(Goal of the exercise): Exactly reproduce all the records, keeping pictures out of the copy.

(Task data):
==============================

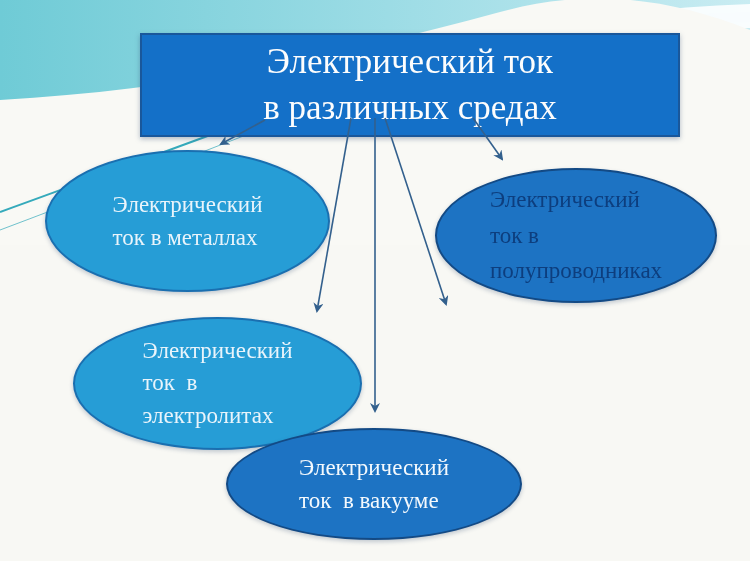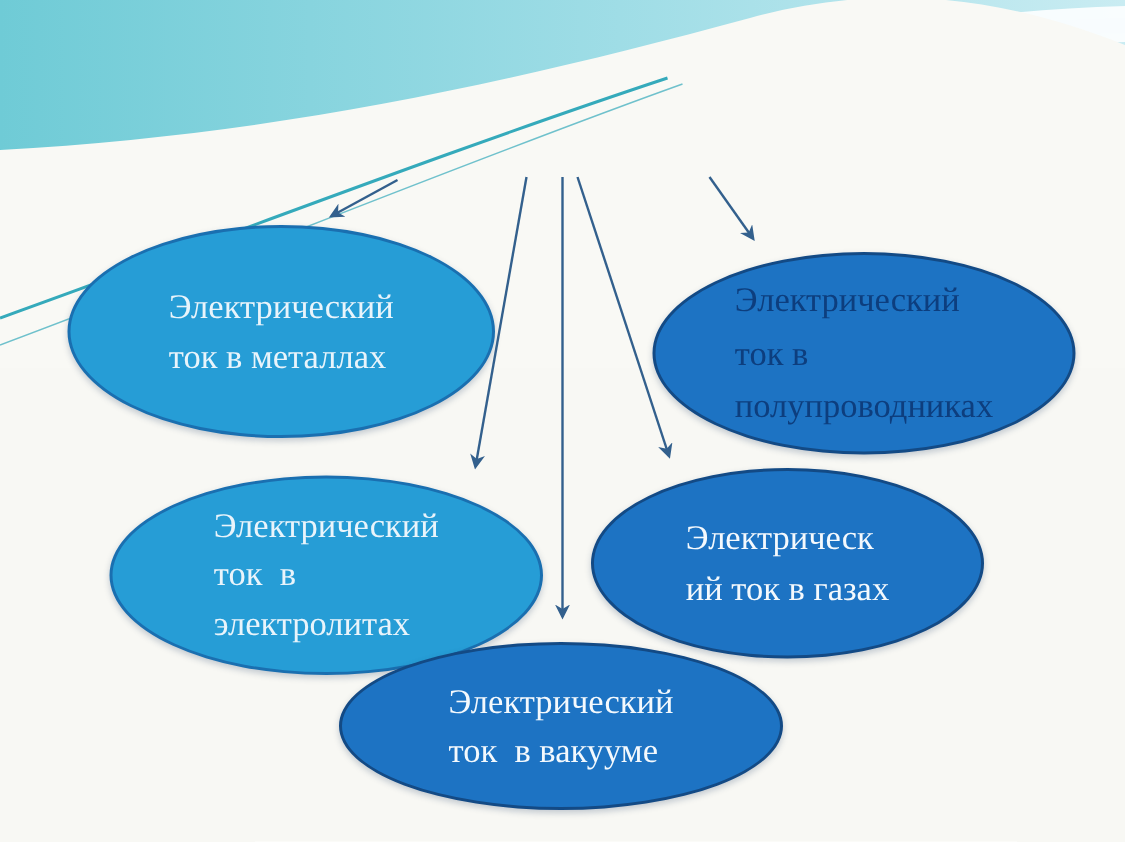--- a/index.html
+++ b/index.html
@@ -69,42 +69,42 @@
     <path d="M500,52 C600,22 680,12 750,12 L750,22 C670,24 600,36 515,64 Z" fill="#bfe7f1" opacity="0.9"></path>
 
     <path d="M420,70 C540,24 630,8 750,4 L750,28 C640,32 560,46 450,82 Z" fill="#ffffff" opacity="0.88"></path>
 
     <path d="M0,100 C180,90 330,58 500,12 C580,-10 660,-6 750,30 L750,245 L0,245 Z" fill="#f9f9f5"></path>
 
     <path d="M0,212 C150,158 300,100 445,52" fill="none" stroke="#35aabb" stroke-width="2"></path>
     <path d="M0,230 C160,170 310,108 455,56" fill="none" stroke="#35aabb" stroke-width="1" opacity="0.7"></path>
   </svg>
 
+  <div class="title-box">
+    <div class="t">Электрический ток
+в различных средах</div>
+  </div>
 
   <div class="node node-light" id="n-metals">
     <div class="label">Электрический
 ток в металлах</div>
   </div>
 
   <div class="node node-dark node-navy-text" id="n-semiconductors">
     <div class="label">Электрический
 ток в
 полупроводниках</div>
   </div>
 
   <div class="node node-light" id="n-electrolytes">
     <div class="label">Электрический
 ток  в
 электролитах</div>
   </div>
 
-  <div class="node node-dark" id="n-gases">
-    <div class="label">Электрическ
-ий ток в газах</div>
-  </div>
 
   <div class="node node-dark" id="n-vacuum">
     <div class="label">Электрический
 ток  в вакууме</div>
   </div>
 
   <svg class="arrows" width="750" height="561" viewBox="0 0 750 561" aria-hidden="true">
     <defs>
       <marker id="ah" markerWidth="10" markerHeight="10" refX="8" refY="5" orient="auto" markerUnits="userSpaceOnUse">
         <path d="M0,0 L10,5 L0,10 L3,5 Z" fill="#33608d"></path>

==============================

(Solution below):
--- a/index.html
+++ b/index.html
@@ -69,42 +69,42 @@
     <path d="M500,52 C600,22 680,12 750,12 L750,22 C670,24 600,36 515,64 Z" fill="#bfe7f1" opacity="0.9"></path>
 
     <path d="M420,70 C540,24 630,8 750,4 L750,28 C640,32 560,46 450,82 Z" fill="#ffffff" opacity="0.88"></path>
 
     <path d="M0,100 C180,90 330,58 500,12 C580,-10 660,-6 750,30 L750,245 L0,245 Z" fill="#f9f9f5"></path>
 
     <path d="M0,212 C150,158 300,100 445,52" fill="none" stroke="#35aabb" stroke-width="2"></path>
     <path d="M0,230 C160,170 310,108 455,56" fill="none" stroke="#35aabb" stroke-width="1" opacity="0.7"></path>
   </svg>
 
+  <div class="title-box">
+    <div class="t">Электрический ток
+в различных средах</div>
+  </div>
 
   <div class="node node-light" id="n-metals">
     <div class="label">Электрический
 ток в металлах</div>
   </div>
 
   <div class="node node-dark node-navy-text" id="n-semiconductors">
     <div class="label">Электрический
 ток в
 полупроводниках</div>
   </div>
 
   <div class="node node-light" id="n-electrolytes">
     <div class="label">Электрический
 ток  в
 электролитах</div>
   </div>
 
-  <div class="node node-dark" id="n-gases">
-    <div class="label">Электрическ
-ий ток в газах</div>
-  </div>
 
   <div class="node node-dark" id="n-vacuum">
     <div class="label">Электрический
 ток  в вакууме</div>
   </div>
 
   <svg class="arrows" width="750" height="561" viewBox="0 0 750 561" aria-hidden="true">
     <defs>
       <marker id="ah" markerWidth="10" markerHeight="10" refX="8" refY="5" orient="auto" markerUnits="userSpaceOnUse">
         <path d="M0,0 L10,5 L0,10 L3,5 Z" fill="#33608d"></path>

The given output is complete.